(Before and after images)
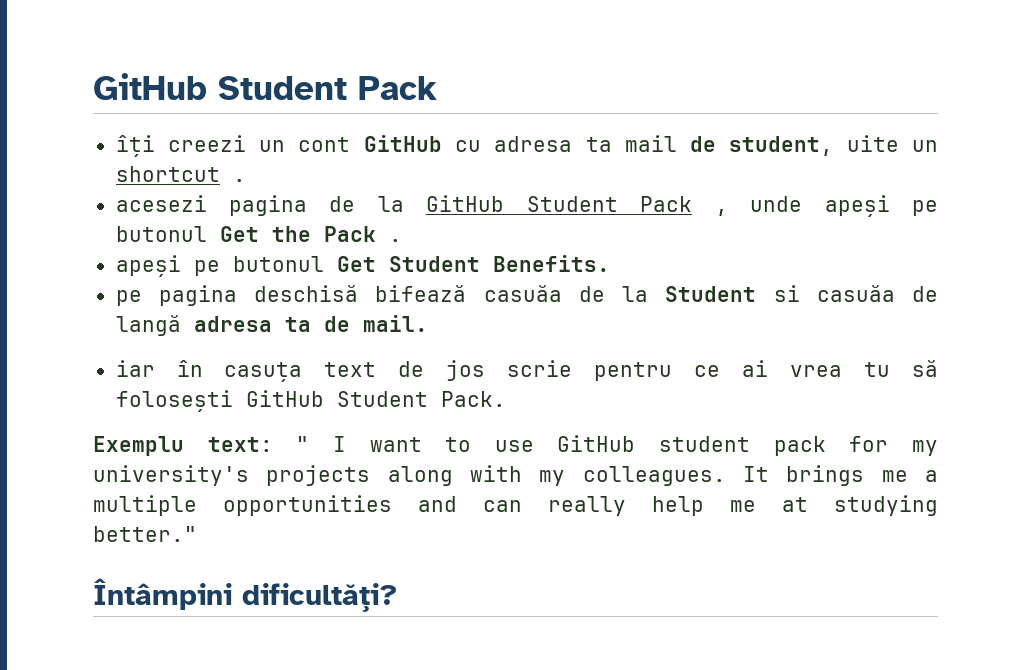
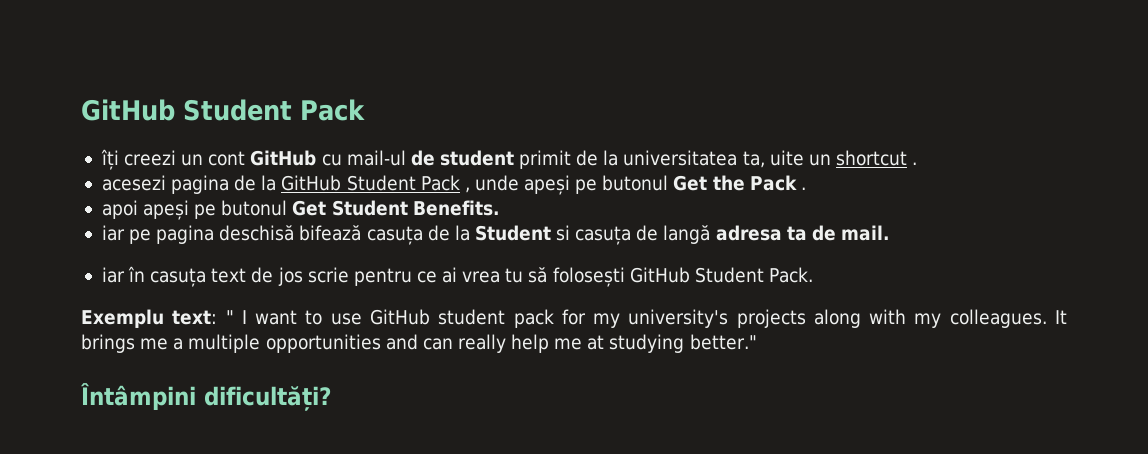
- îți creezi un cont GitHub cu adresa ta mail de student, uite un shortcut .
+ îți creezi un cont GitHub cu mail-ul de student primit de la universitatea ta, uite un shortcut .
- apeși pe butonul Get Student Benefits.
+ apoi apeși pe butonul Get Student Benefits.
- pe pagina deschisă bifează casuăa de la Student si casuăa de langă adresa ta de mail.
+ iar pe pagina deschisă bifează casuța de la Student si casuța de langă adresa ta de mail.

Task statement » Transcribe the records above exactly, beginning at the line that contains "ta, uite un shortcut ." and ending with the line that contains "- pe pagina", both included, and nothing else.

Response to the task »
+ îți creezi un cont GitHub cu mail-ul de student primit de la universitatea ta, uite un shortcut .
- apeși pe butonul Get Student Benefits.
+ apoi apeși pe butonul Get Student Benefits.
- pe pagina deschisă bifează casuăa de la Student si casuăa de langă adresa ta de mail.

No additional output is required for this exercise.